[Data shown — start]

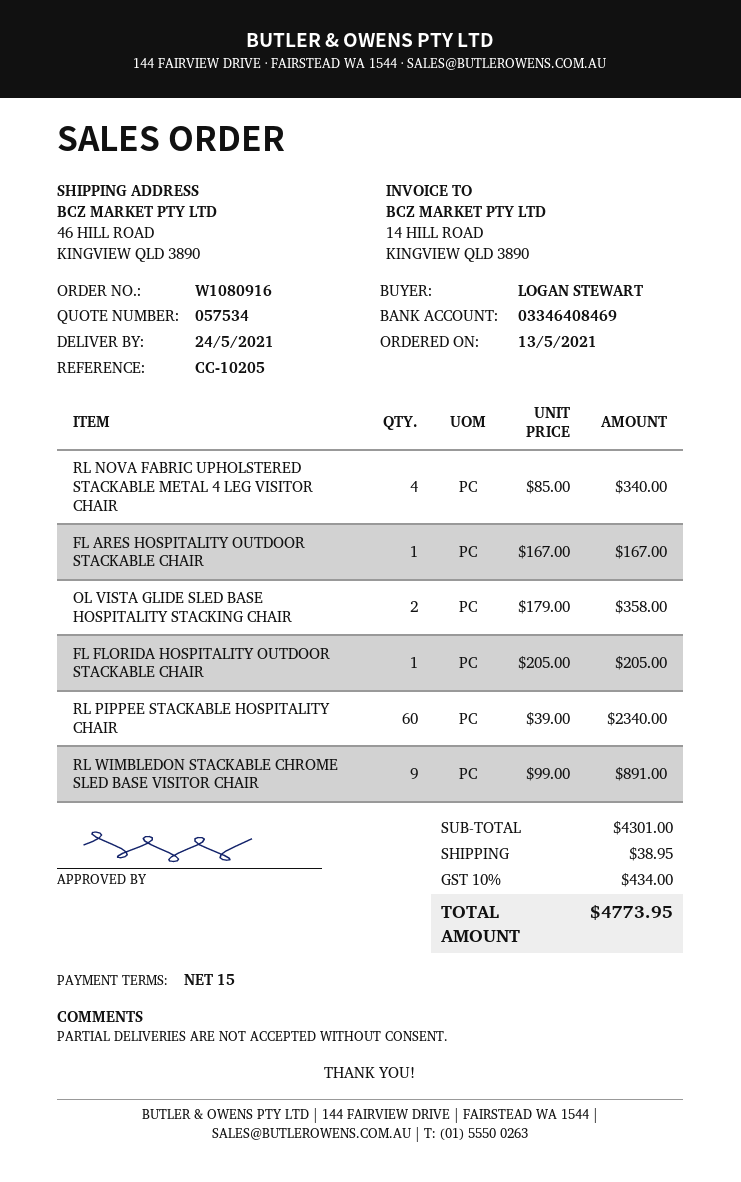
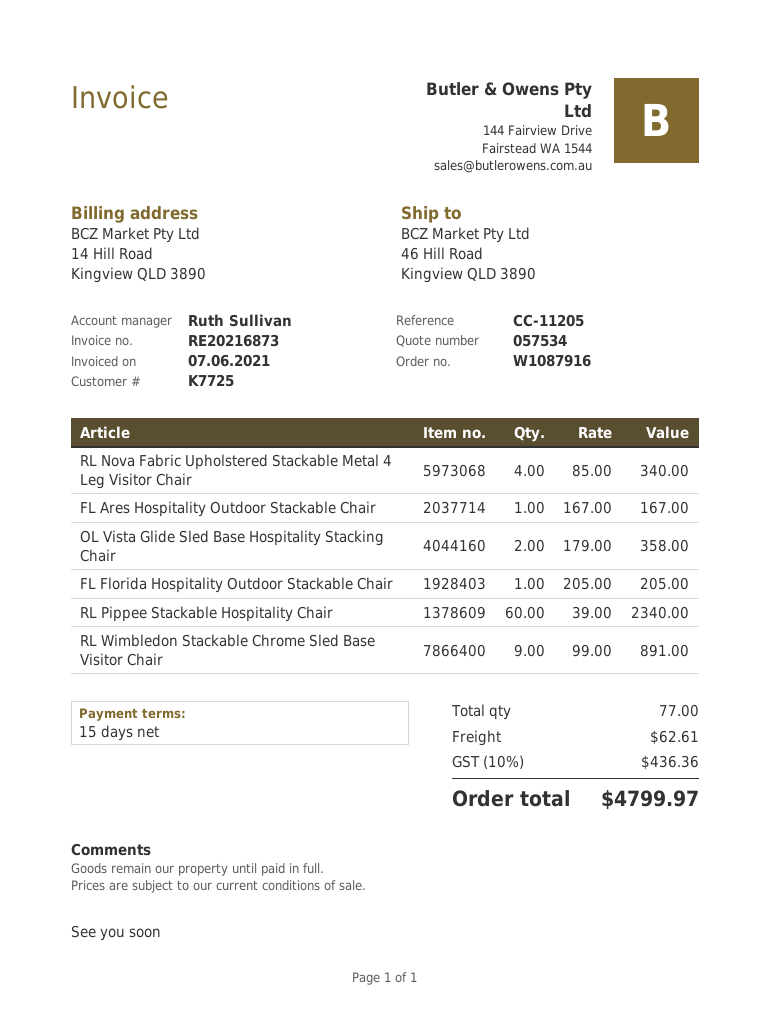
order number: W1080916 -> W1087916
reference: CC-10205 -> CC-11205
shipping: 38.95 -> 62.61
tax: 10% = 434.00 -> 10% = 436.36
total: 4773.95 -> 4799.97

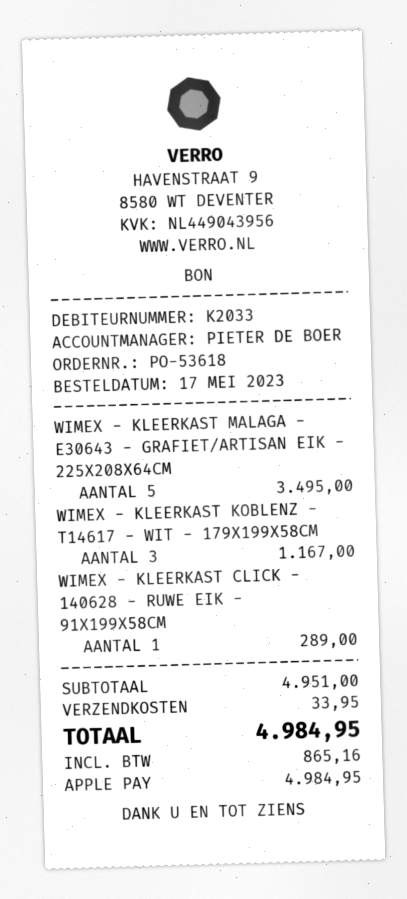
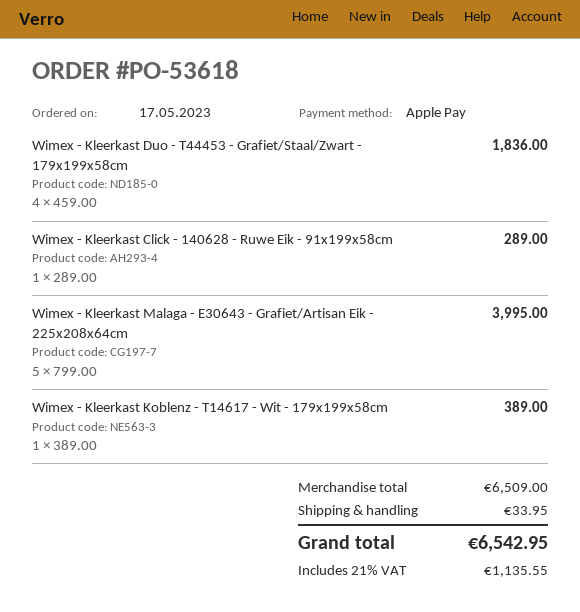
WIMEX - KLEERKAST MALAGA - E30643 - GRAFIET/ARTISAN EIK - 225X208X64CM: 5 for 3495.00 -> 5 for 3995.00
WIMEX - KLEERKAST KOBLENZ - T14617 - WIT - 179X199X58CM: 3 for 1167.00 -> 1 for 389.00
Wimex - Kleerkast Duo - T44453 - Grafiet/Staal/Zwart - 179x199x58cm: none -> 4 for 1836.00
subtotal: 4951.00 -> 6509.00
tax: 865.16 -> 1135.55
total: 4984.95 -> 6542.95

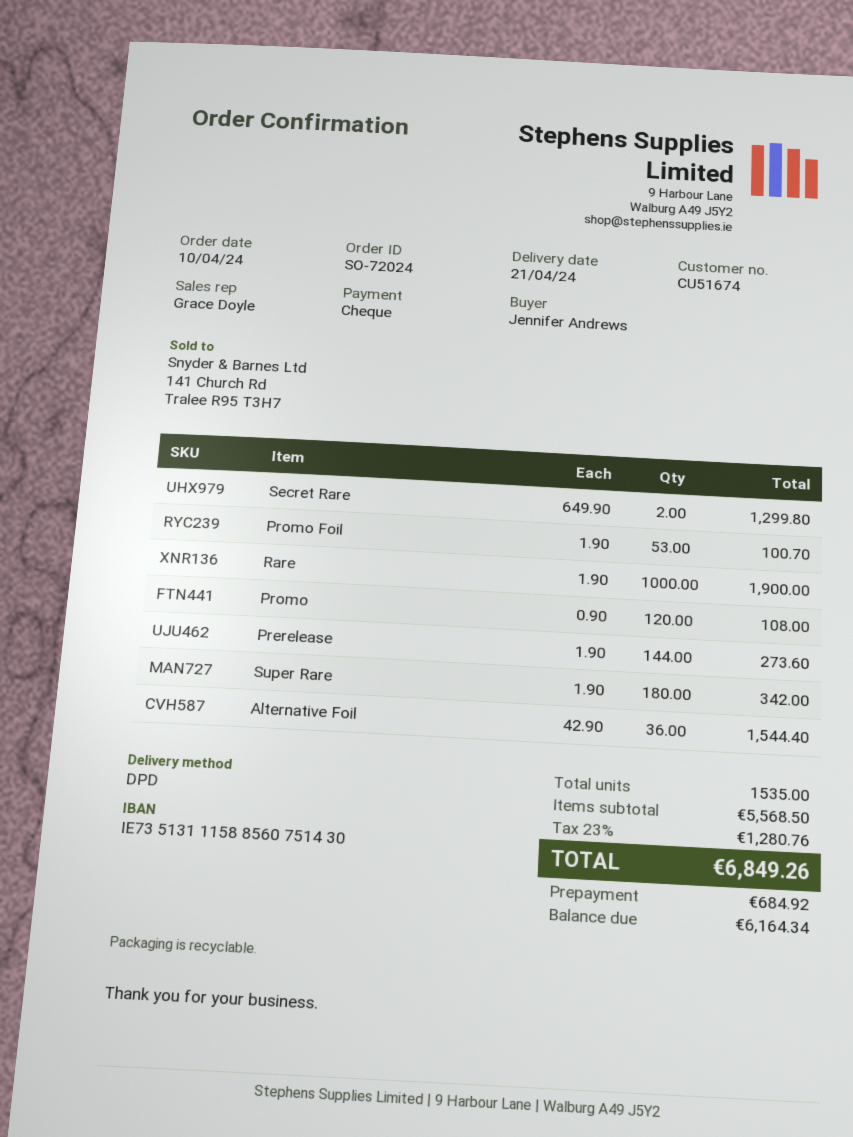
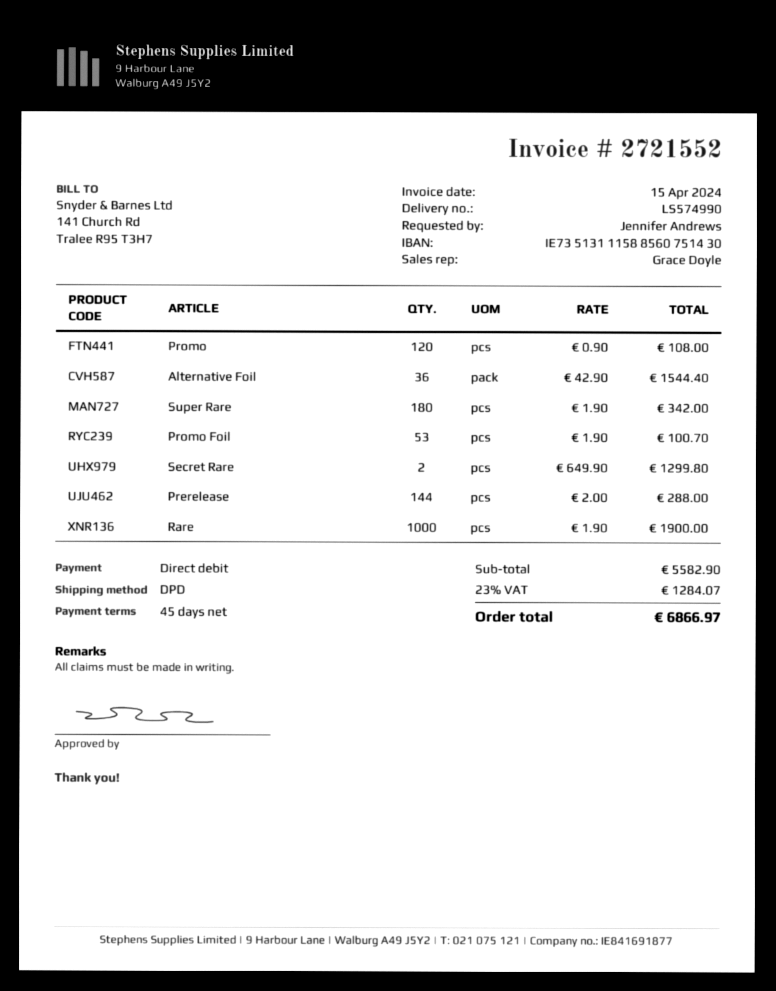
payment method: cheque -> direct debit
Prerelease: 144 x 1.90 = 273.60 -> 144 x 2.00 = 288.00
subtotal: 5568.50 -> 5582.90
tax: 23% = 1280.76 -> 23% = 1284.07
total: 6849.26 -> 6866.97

[Data shown — finish]

| What to produce |
The task calls for all records to be set down precisely, excluding any images.

| Solution to the exercise |
order number: W1080916 -> W1087916
reference: CC-10205 -> CC-11205
shipping: 38.95 -> 62.61
tax: 10% = 434.00 -> 10% = 436.36
total: 4773.95 -> 4799.97

WIMEX - KLEERKAST MALAGA - E30643 - GRAFIET/ARTISAN EIK - 225X208X64CM: 5 for 3495.00 -> 5 for 3995.00
WIMEX - KLEERKAST KOBLENZ - T14617 - WIT - 179X199X58CM: 3 for 1167.00 -> 1 for 389.00
Wimex - Kleerkast Duo - T44453 - Grafiet/Staal/Zwart - 179x199x58cm: none -> 4 for 1836.00
subtotal: 4951.00 -> 6509.00
tax: 865.16 -> 1135.55
total: 4984.95 -> 6542.95

payment method: cheque -> direct debit
Prerelease: 144 x 1.90 = 273.60 -> 144 x 2.00 = 288.00
subtotal: 5568.50 -> 5582.90
tax: 23% = 1280.76 -> 23% = 1284.07
total: 6849.26 -> 6866.97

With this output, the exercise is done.